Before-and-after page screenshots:
[Start of Attachment]

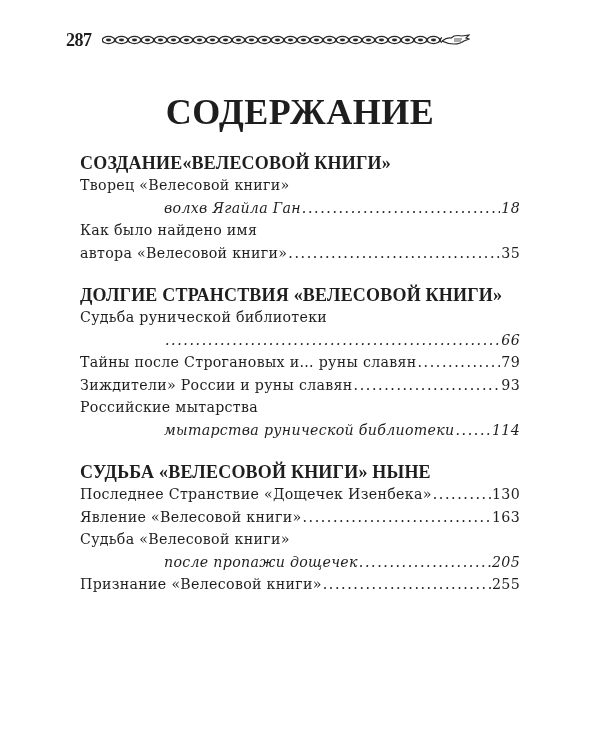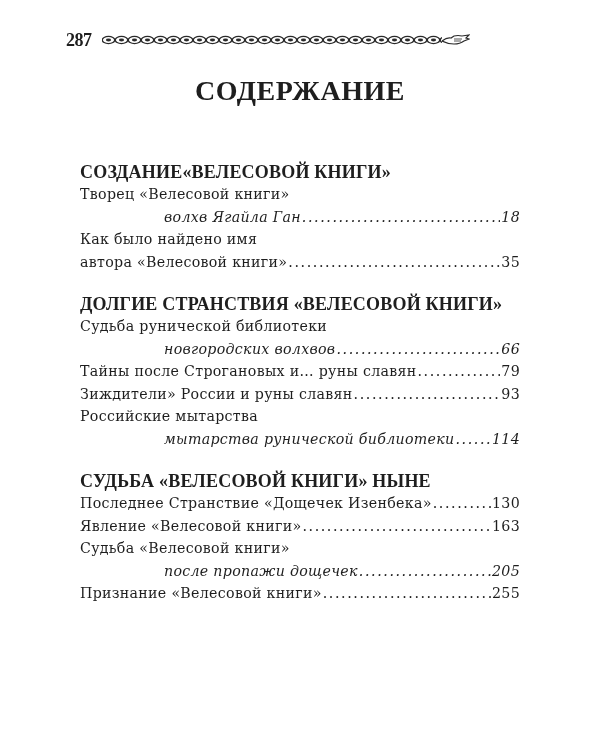"СОДЕРЖАНИЕ" .title { font-size: 28px -> 36px; top: 75px -> 91px }
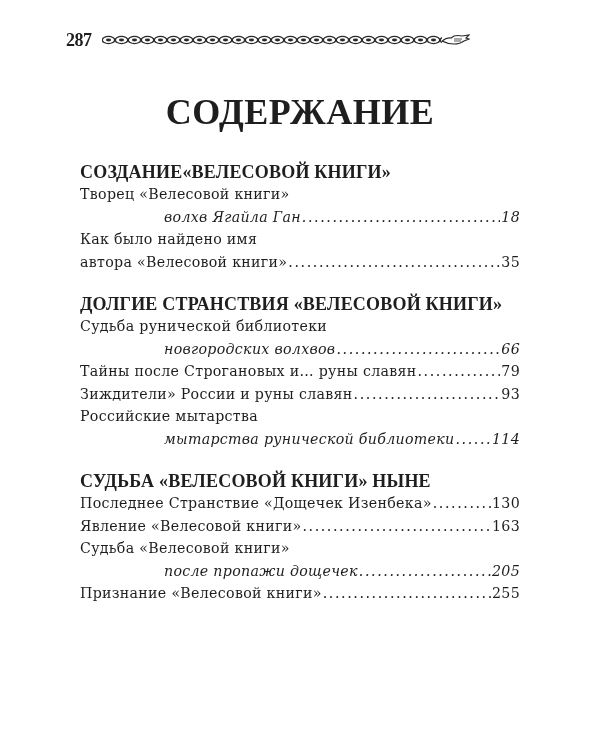"СОЗДАНИЕ«ВЕЛЕСОВОЙ КНИГИ»" .toc { top: 161px -> 152px }
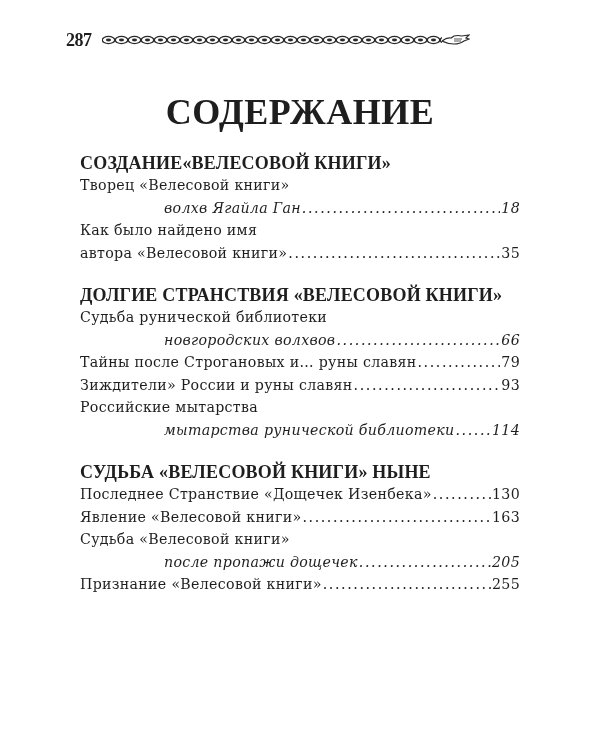"новгородских волхвов" span { html: <span>новгородских волхвов</span> -> none }
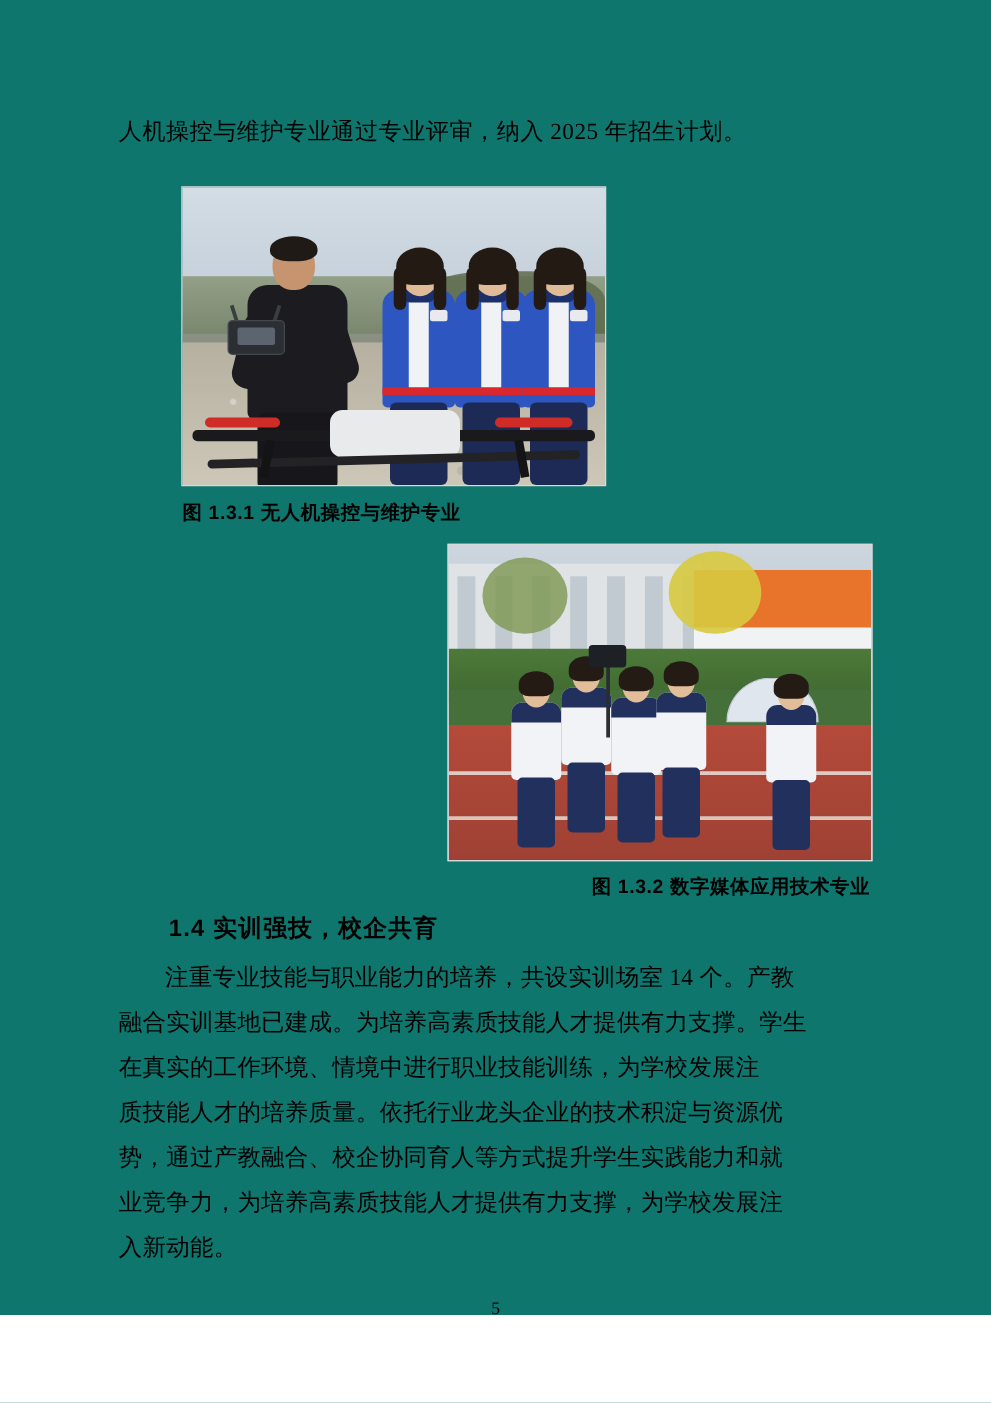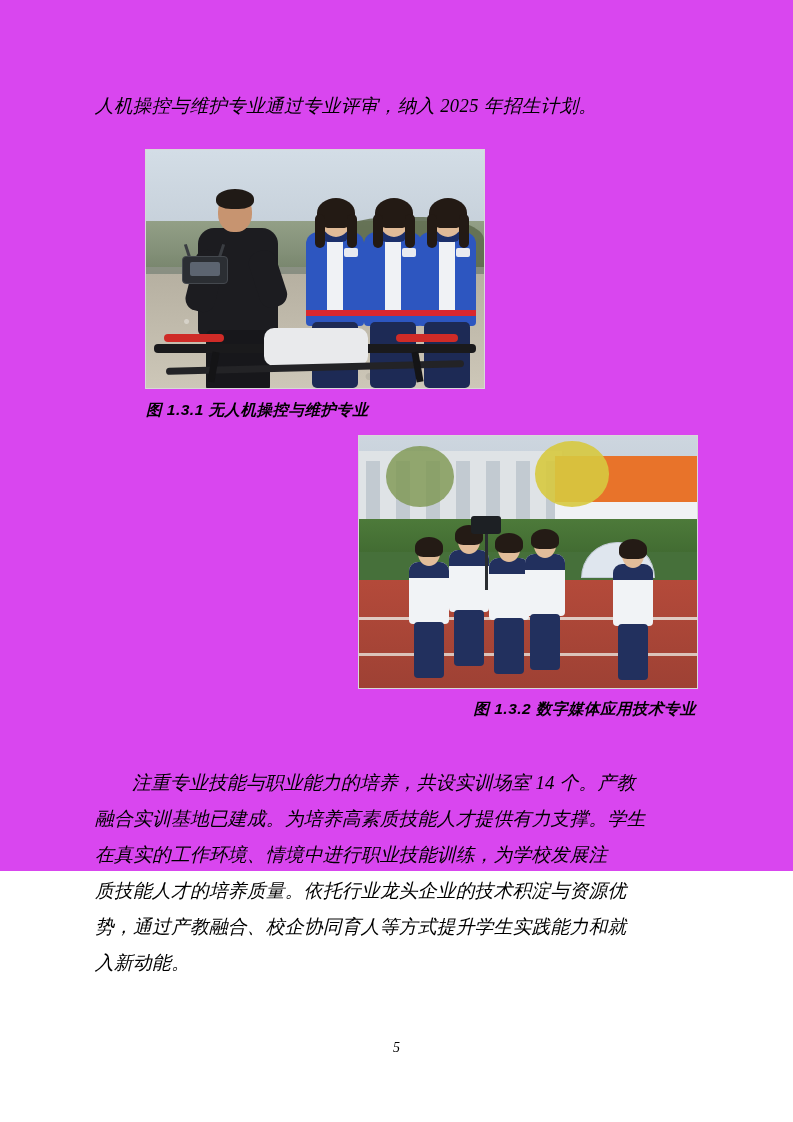"人机操控与维护专业通过专业评审，纳入 2025 年招生计划。" .page { background: #d946ef -> #0f766e; font-style: italic -> none; height: 871px -> 1052px }
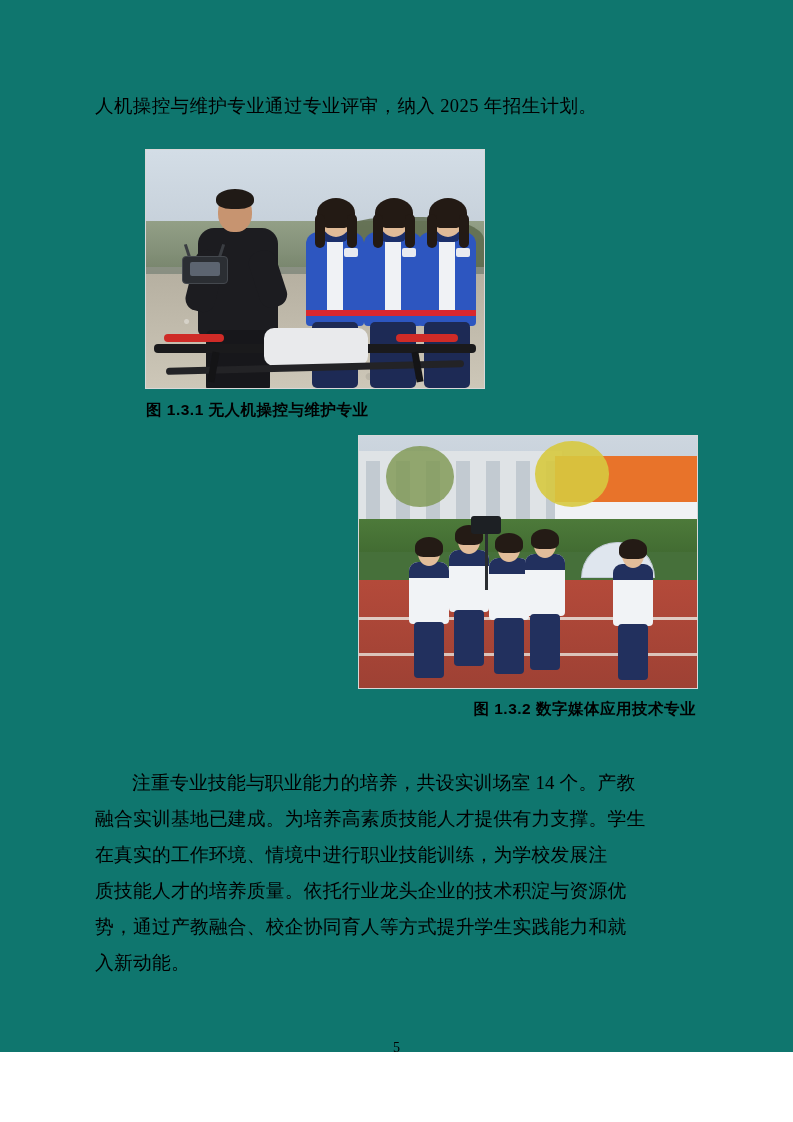"1.4 实训强技，校企共育" div.section-heading { html: none -> <div>1.4 实训强技，校企共育</div> }
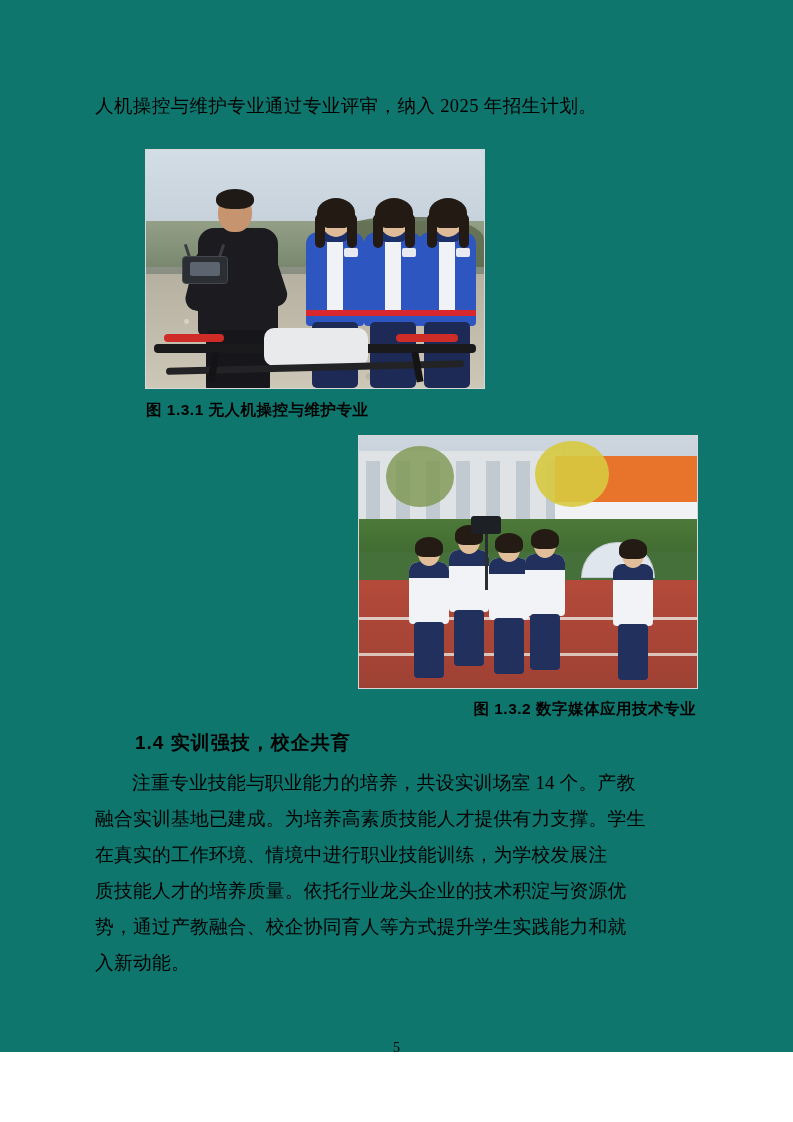"业竞争力，为培养高素质技能人才提供有力支撑，为学校发展注" div.line { html: none -> <div>业竞争力，为培养高素质技能人才提供有力支撑，为学校发展注</div> }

[End of Attachment]

[WORK TO COMPLETE] From the first line to the last, copy the records above exactly and drop any pictures.

[OUTPUT FOR THIS EXERCISE]
"СОДЕРЖАНИЕ" .title { font-size: 28px -> 36px; top: 75px -> 91px }
"СОЗДАНИЕ«ВЕЛЕСОВОЙ КНИГИ»" .toc { top: 161px -> 152px }
"новгородских волхвов" span { html: <span>новгородских волхвов</span> -> none }
"人机操控与维护专业通过专业评审，纳入 2025 年招生计划。" .page { background: #d946ef -> #0f766e; font-style: italic -> none; height: 871px -> 1052px }
"1.4 实训强技，校企共育" div.section-heading { html: none -> <div>1.4 实训强技，校企共育</div> }
"业竞争力，为培养高素质技能人才提供有力支撑，为学校发展注" div.line { html: none -> <div>业竞争力，为培养高素质技能人才提供有力支撑，为学校发展注</div> }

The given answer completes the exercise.